Before you begin, ensure you have the following tools installed on your local machine:
-
Git: For cloning the repository and version control
- Installation: Git download page
-
Python 3.8 or later: Required for AWS ParallelCluster CLI
- Installation: Python download page
- Verify with:
python3 --version
-
yq: A lightweight command-line YAML processor
- Installation:
- On macOS:
brew install yq - On Linux:
sudo snap install yqorsudo apt-get install yq - On Windows:
choco install yq
- On macOS:
- Verify with:
yq --version
- Installation:
These tools are essential for following the deployment steps in this guide and managing your cluster configuration.
First, clone the repository and move to this directory:
git clone https://github.com/awslabs/awsome-distributed-training.git
cd awsome-distributed-training/1.architectures/2.aws-parallelclusterThen create a directory under home directory to store cluster config files:
# For example
export AWS_REGION=ap-northeast-1
export CLUSTER_NAME=ml-cluster
export PCLUSTER_VERSION=3.14.2
export CONFIG_DIR="${HOME}/${CLUSTER_NAME}_${AWS_REGION}_${PCLUSTER_VERSION}"
mkdir -p ${CONFIG_DIR}
touch ${CONFIG_DIR}/config.yaml
yq -i ".CLUSTER_NAME = \"$CLUSTER_NAME\"" ${CONFIG_DIR}/config.yaml
yq -i ".AWS_REGION = \"$AWS_REGION\"" ${CONFIG_DIR}/config.yaml
yq -i ".PCLUSTER_VERSION = \"$PCLUSTER_VERSION\"" ${CONFIG_DIR}/config.yamlThe rest of this section describes following required/optional components.
- AWS Account with administrator permissions
- AWS ParallelCluster CLI for cluster deployment and management
- Reserved accelerated instance capacity (P/Trn instances) through On-Demand Capacity Reservation (ODCR) or EC2 Capacity Blocks (CB) for ML
- EC2 Key Pair for SSH access
- (Optional) S3 bucket for data persistence
To deploy AWS ParallelCluster, you need to be an Administrator user of the AWS account. See this issue for the related discussion. You need to use the IAM user to create clusters using AWS ParallelCluster CLI from local console, for that you need to configure your AWS credentials by running aws configure.

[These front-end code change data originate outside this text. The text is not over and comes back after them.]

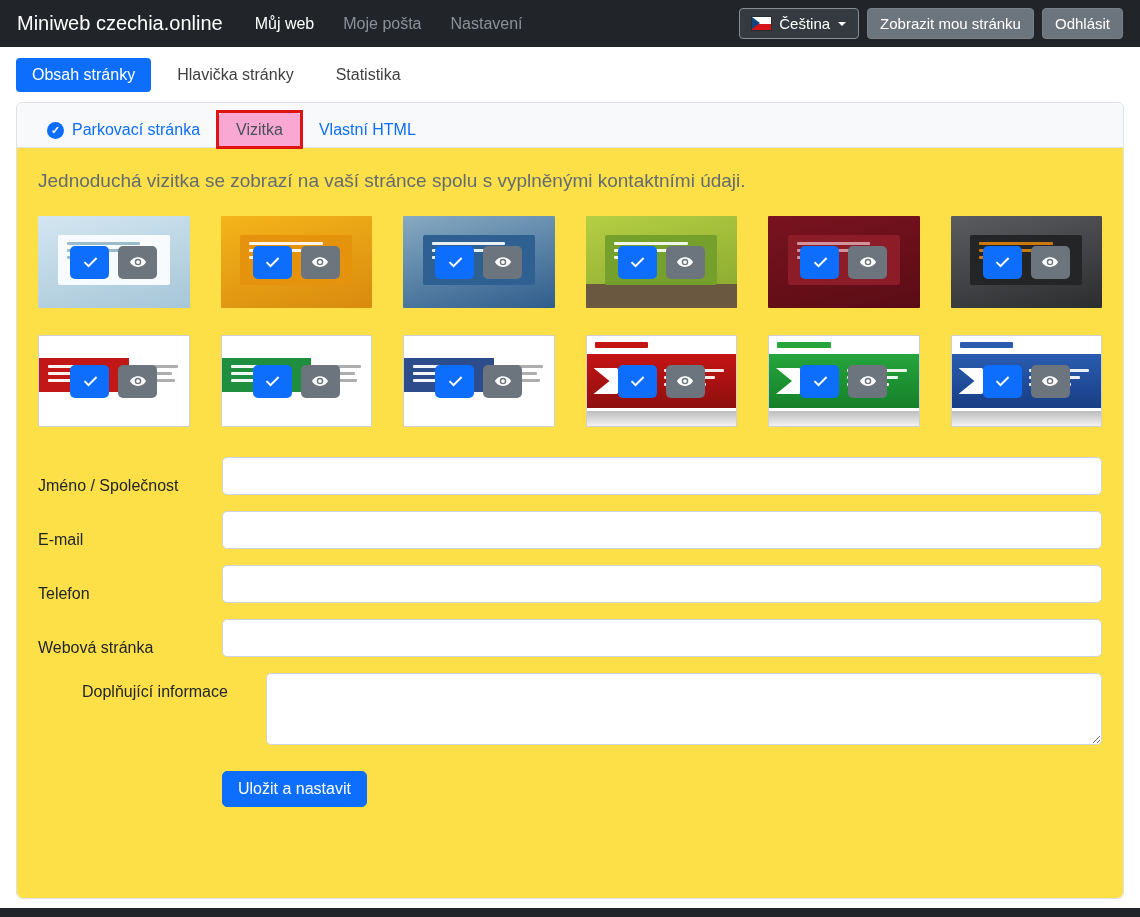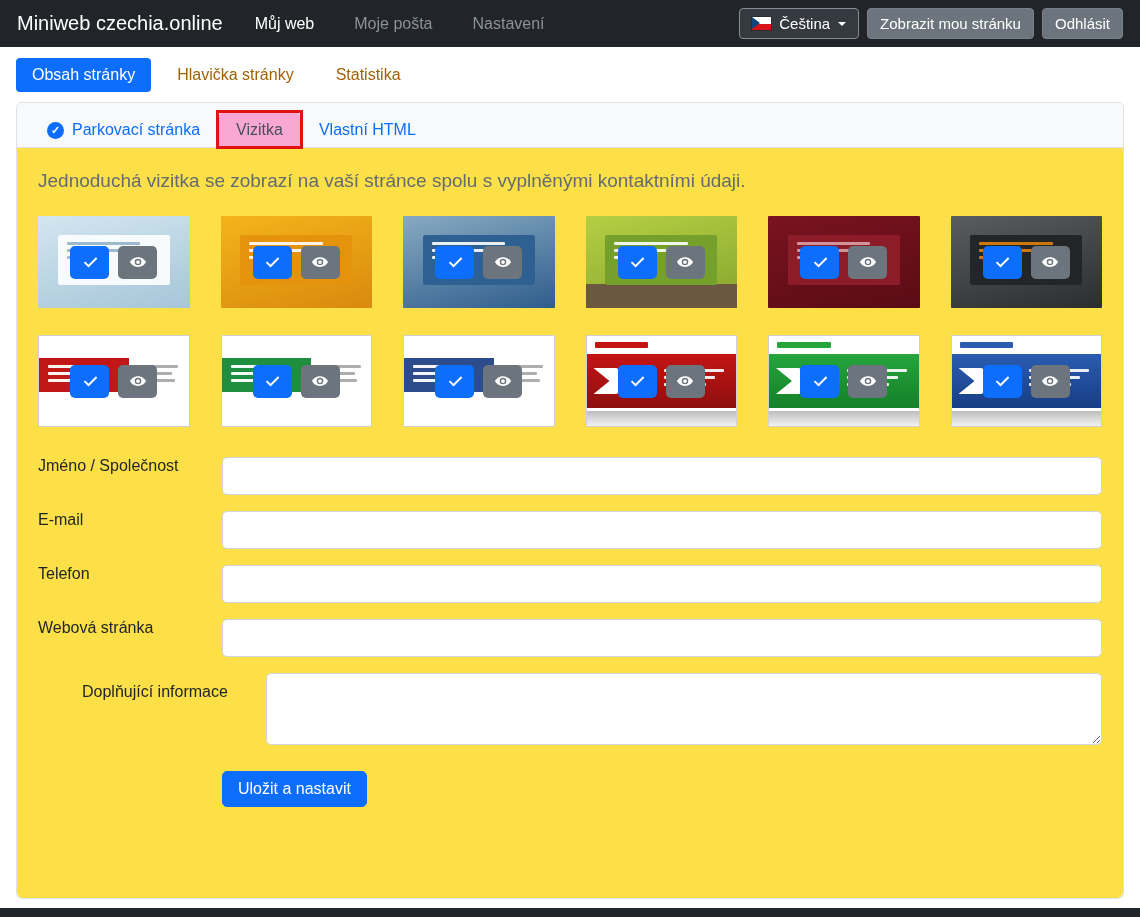"Můj web" .nav-links { gap: 20px -> 9px }
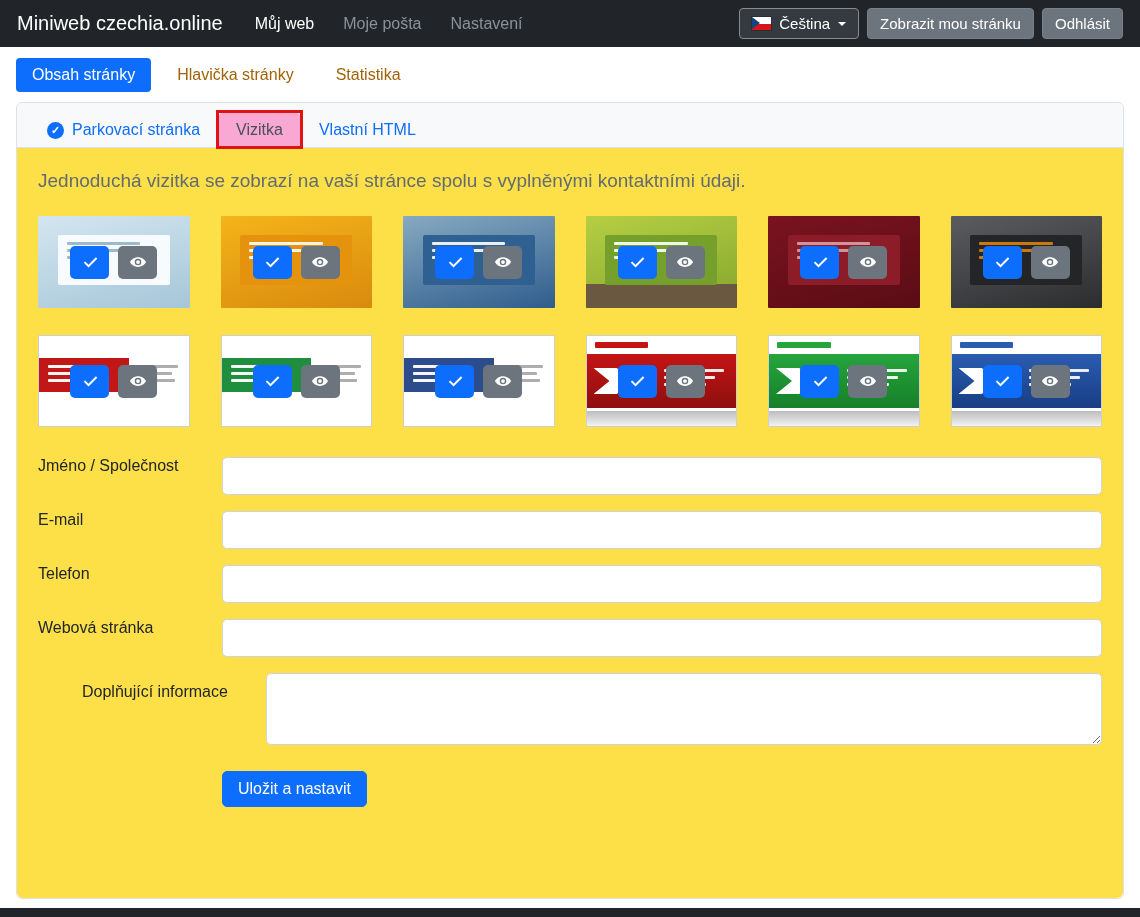"Hlavička stránky" .pill { color: #a16207 -> #404040 }
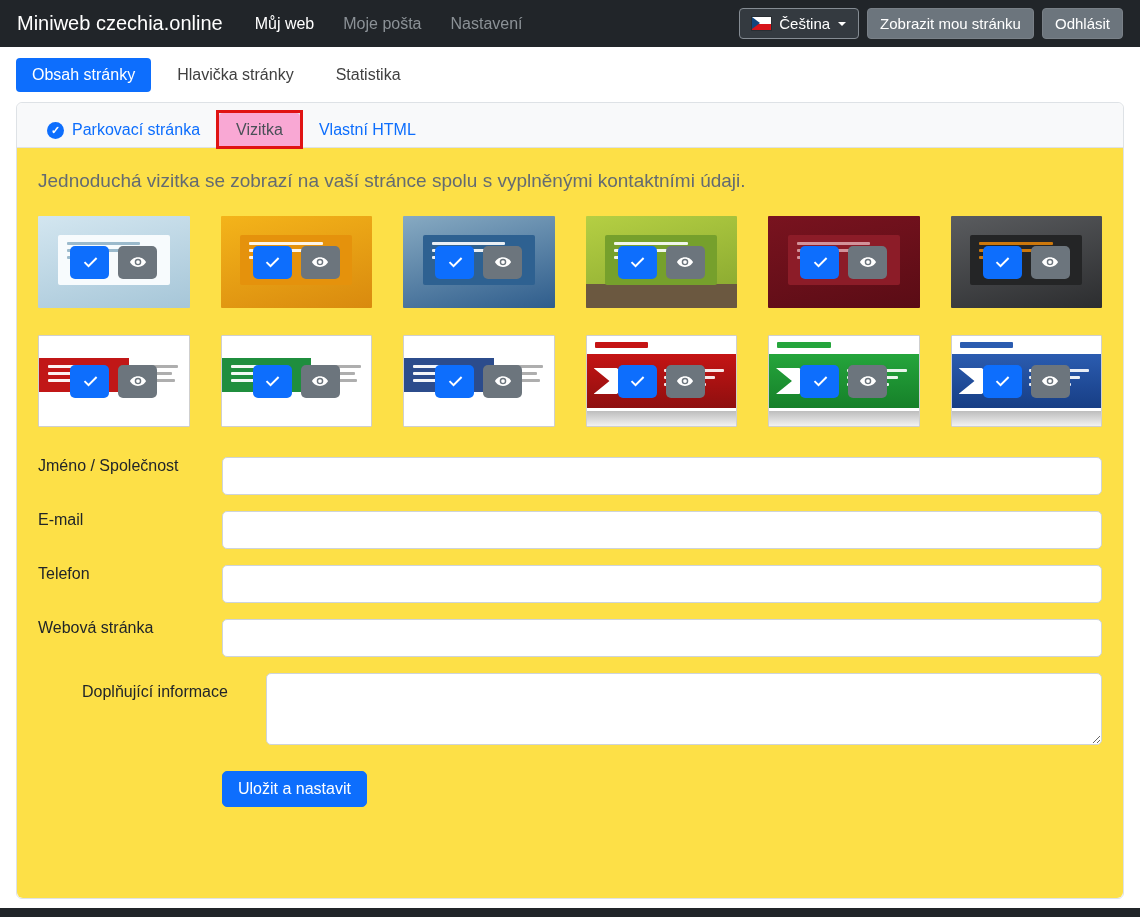"Jméno / Společnost" .form-row { align-items: flex-start -> flex-end }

The AWS ParallelCluster CLI is a command-line tool that helps you deploy and manage HPC clusters on AWS. It provides commands for creating, updating, and deleting clusters, as well as managing cluster resources. The CLI is built on top of the AWS SDK and provides a simple interface for interacting with AWS ParallelCluster. For detailed information about the CLI and its commands, refer to the AWS ParallelCluster Command Line Interface Reference. The CLI requires Python 3.8 or later installed on your local environment.
You can install the AWS ParallelCluster CLI using pip in a Python virtual environment:
export VIRTUAL_ENV_PATH=~/pcluster_${PCLUSTER_VERSION}_env # change the path to your liking
# Update pip and the virtual env module
python3 -m pip install --upgrade pip
python3 -m pip install --user --upgrade virtualenv
python3 -m virtualenv ${VIRTUAL_ENV_PATH} # create the virtual env
source ${VIRTUAL_ENV_PATH}/bin/activate # activate the environment
pip3 install awscli # install the AWS CLI
pip3 install aws-parallelcluster==${PCLUSTER_VERSION} # then AWS ParallelClusterReserved accelerated instance capacity (P/Trn instances) through On-Demand Capacity Reservation (ODCR) or EC2 Capacity Blocks (CB) for ML
Distributed training usually requires P or Trn instances, both of which are high demand and hard to launch from the on-demand pool. It is strongly recommended to reserve capacity using On-Demand Capacity Reservation (ODCR) or EC2 Capacity Blocks (CB) for ML.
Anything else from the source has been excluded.